§ Task objective: Transcribe all the data, leaving each word as it is.

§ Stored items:
----------
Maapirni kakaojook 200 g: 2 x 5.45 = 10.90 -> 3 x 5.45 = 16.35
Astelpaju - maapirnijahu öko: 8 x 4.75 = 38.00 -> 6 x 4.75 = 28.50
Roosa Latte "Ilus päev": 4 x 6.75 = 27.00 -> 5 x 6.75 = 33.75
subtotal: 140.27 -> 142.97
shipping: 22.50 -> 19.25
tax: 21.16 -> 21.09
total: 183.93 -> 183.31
----------
§ Output of the task:
Maapirni kakaojook 200 g: 2 x 5.45 = 10.90 -> 3 x 5.45 = 16.35
Astelpaju - maapirnijahu öko: 8 x 4.75 = 38.00 -> 6 x 4.75 = 28.50
Roosa Latte "Ilus päev": 4 x 6.75 = 27.00 -> 5 x 6.75 = 33.75
subtotal: 140.27 -> 142.97
shipping: 22.50 -> 19.25
tax: 21.16 -> 21.09
total: 183.93 -> 183.31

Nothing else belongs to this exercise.